What is required
Word for word, restate the lines of the listing below from the line with "text: View ->" through the line with "font-weight: bold ->", and do not include the pictures.

Extracted material
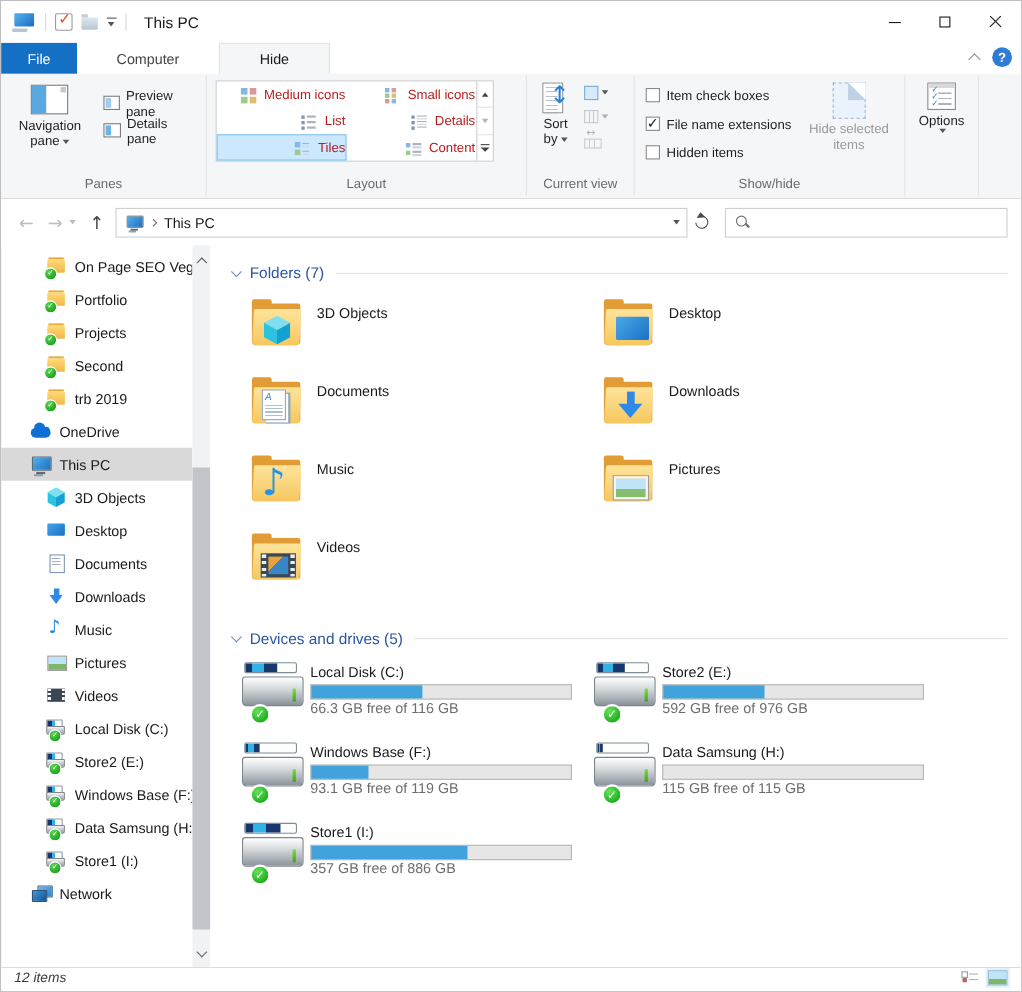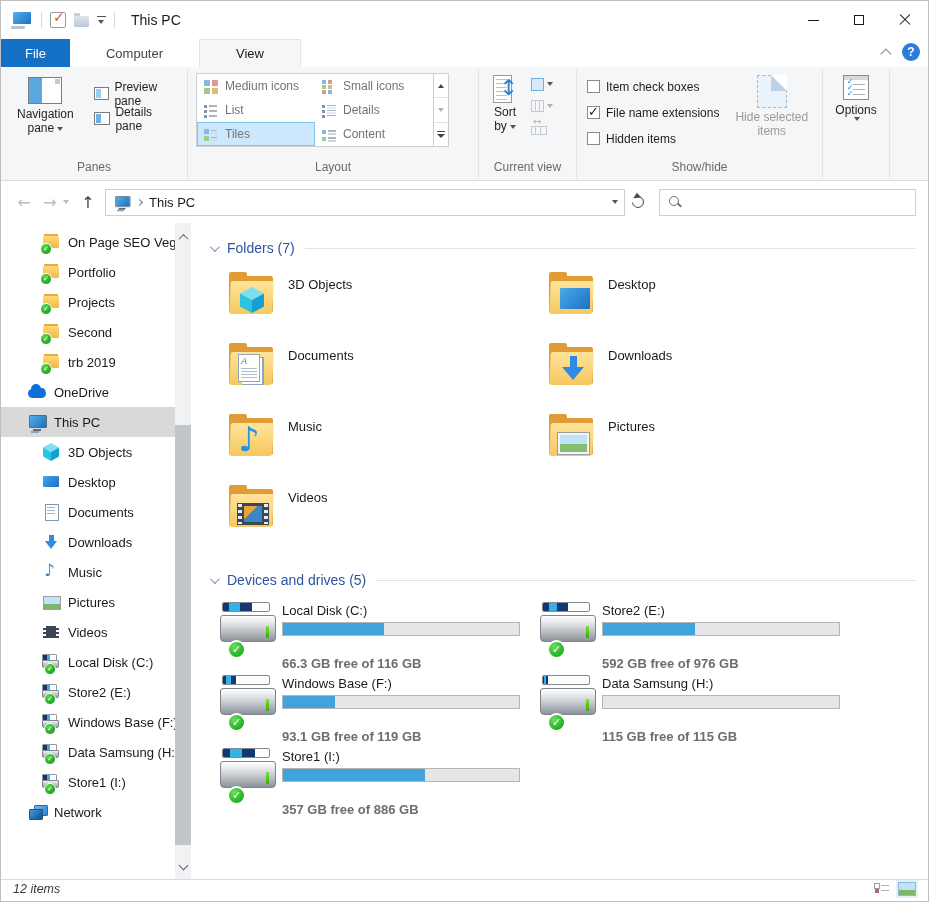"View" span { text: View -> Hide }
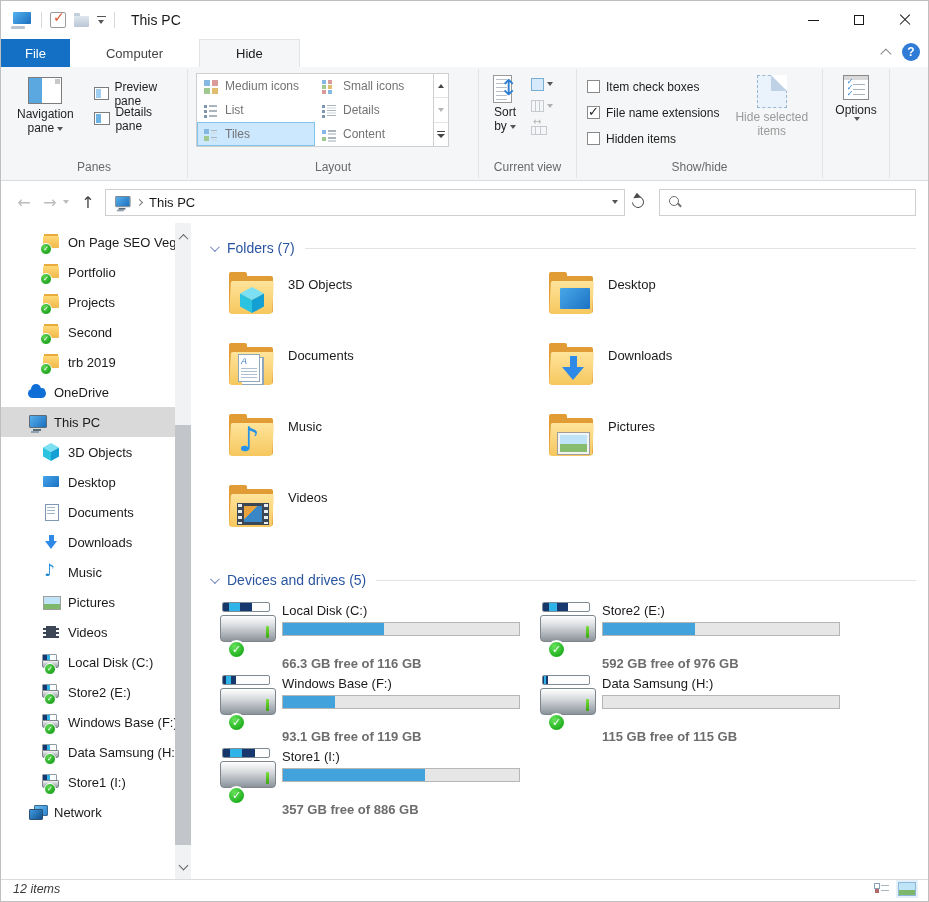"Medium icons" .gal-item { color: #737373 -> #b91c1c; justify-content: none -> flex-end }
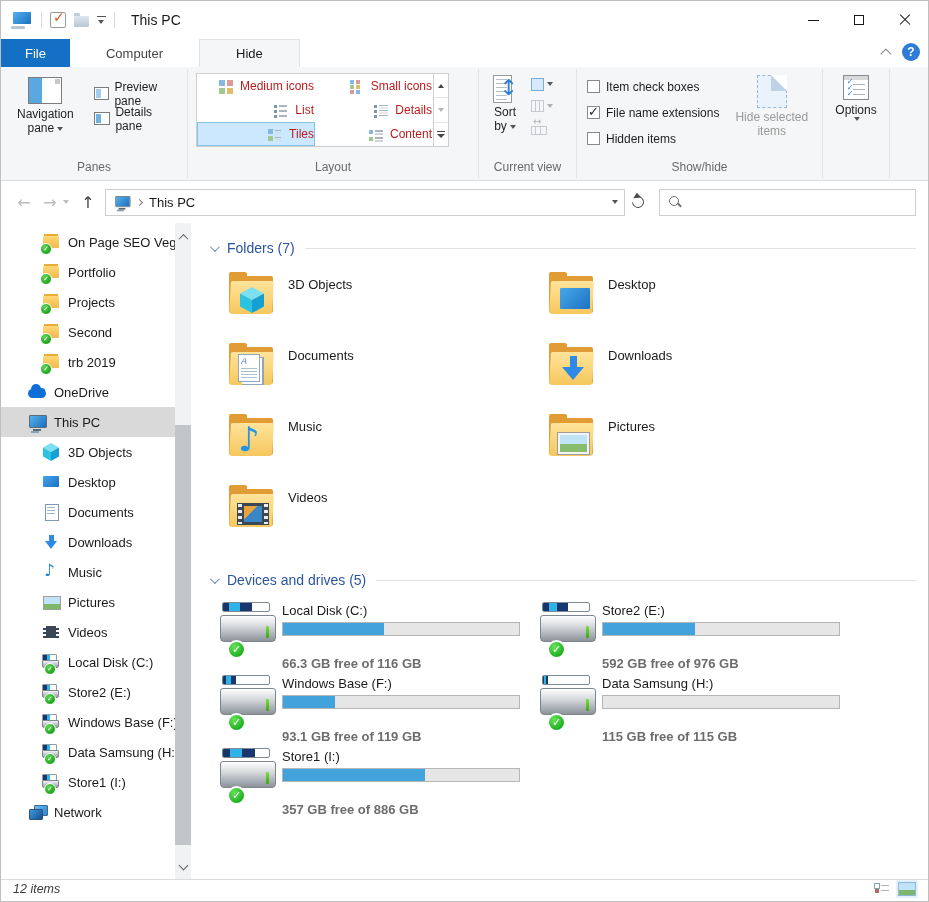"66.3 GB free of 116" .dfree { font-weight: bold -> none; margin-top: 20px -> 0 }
---
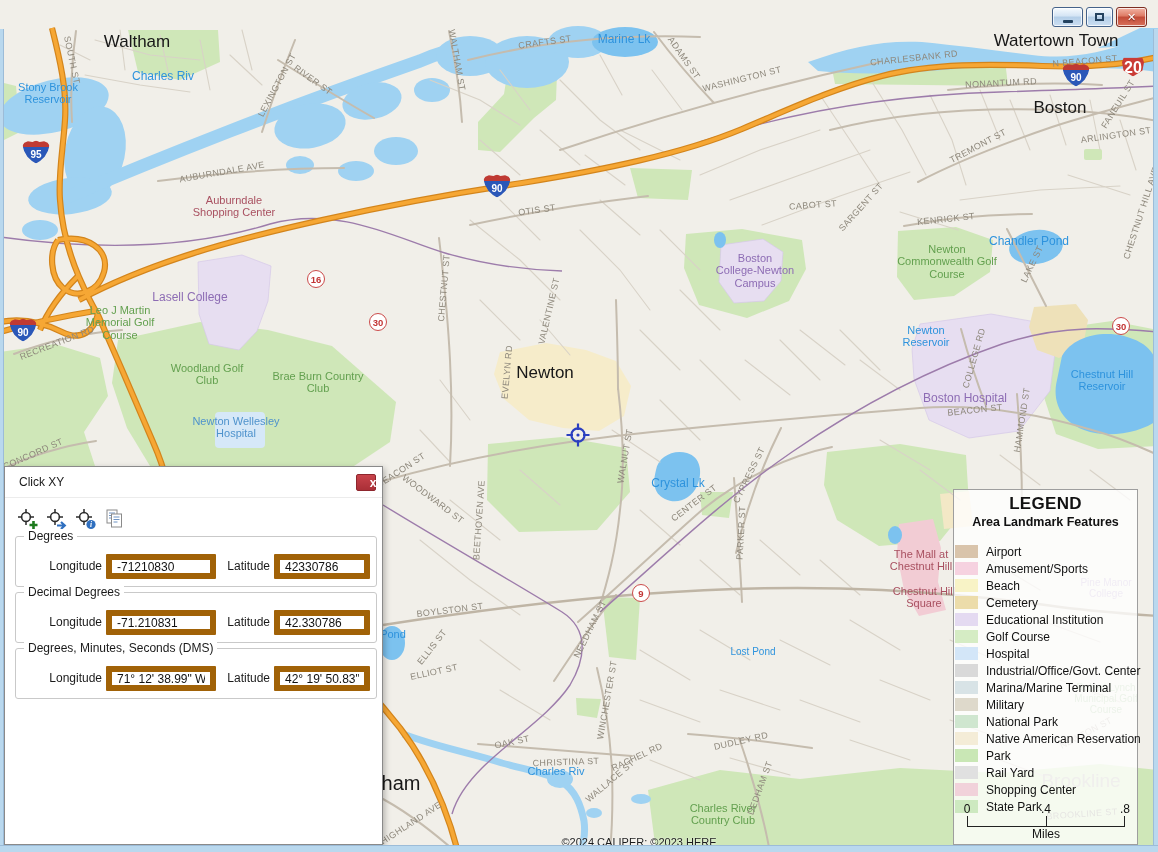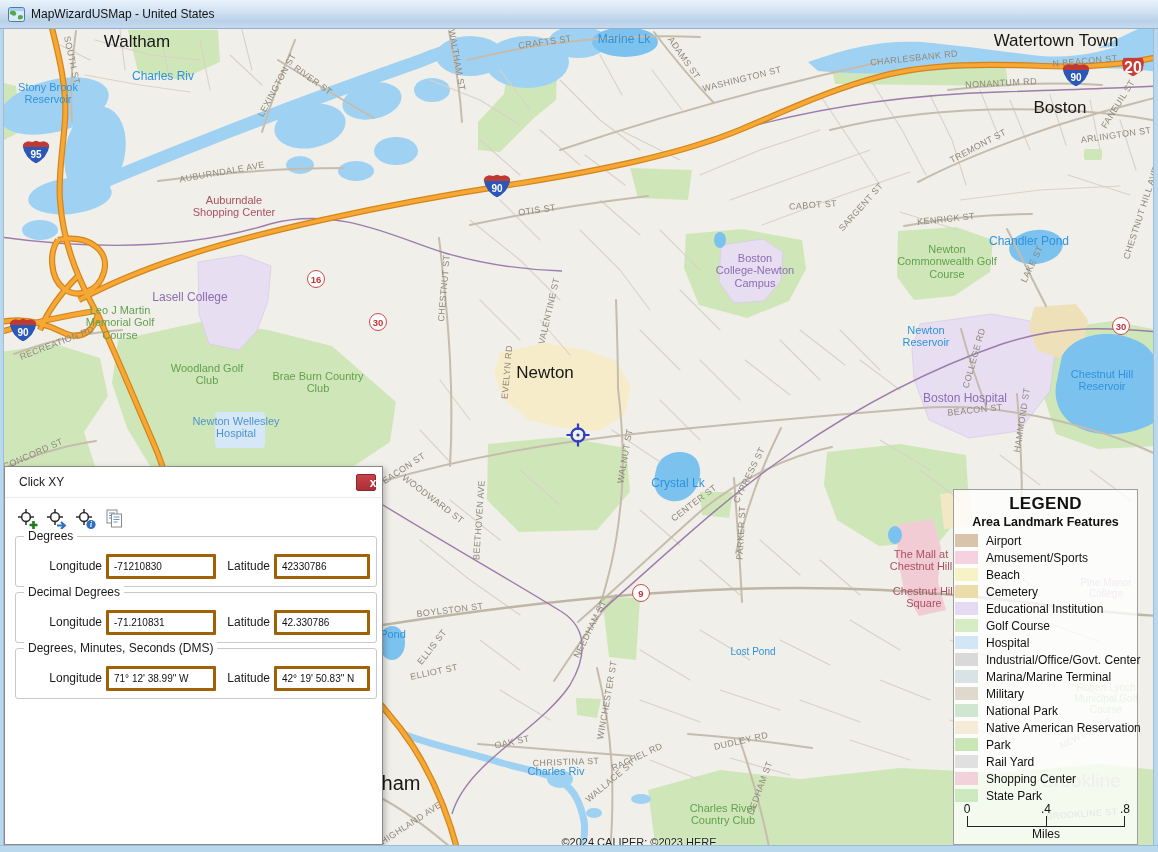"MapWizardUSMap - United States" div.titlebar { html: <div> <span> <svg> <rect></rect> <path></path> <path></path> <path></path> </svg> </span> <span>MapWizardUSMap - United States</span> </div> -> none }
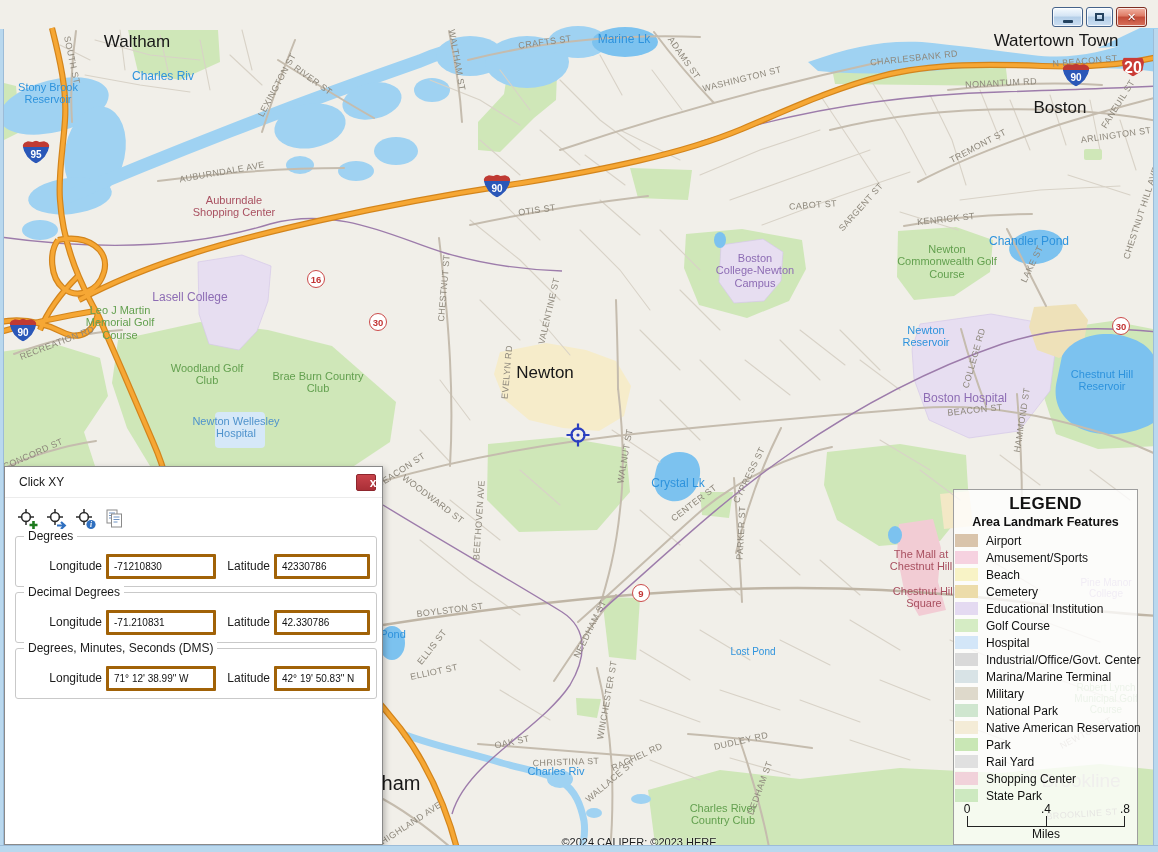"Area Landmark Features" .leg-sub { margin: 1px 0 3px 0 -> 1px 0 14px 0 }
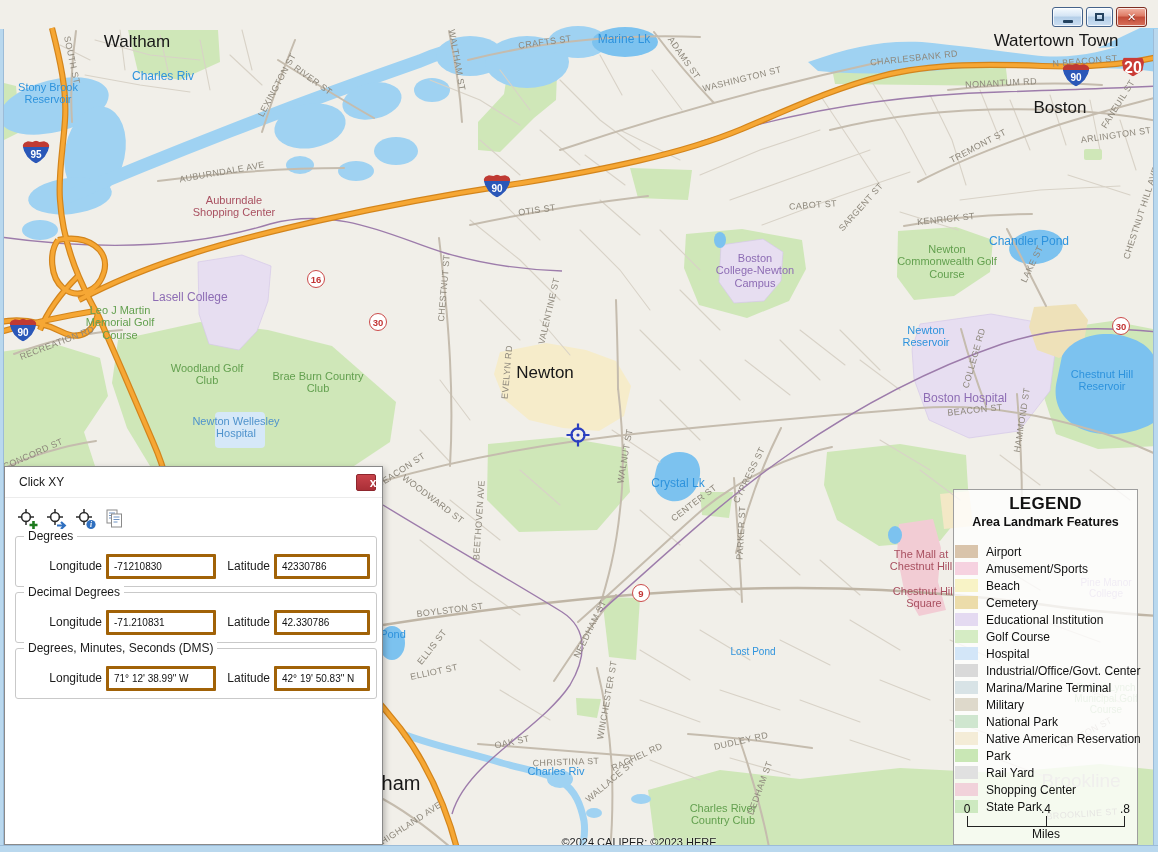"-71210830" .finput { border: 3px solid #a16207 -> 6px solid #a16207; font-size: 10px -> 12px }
* * *
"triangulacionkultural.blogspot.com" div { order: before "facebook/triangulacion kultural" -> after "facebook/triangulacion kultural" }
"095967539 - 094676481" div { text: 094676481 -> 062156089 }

Problem solution
"View" span { text: View -> Hide }
"Medium icons" .gal-item { color: #737373 -> #b91c1c; justify-content: none -> flex-end }
"66.3 GB free of 116" .dfree { font-weight: bold -> none; margin-top: 20px -> 0 }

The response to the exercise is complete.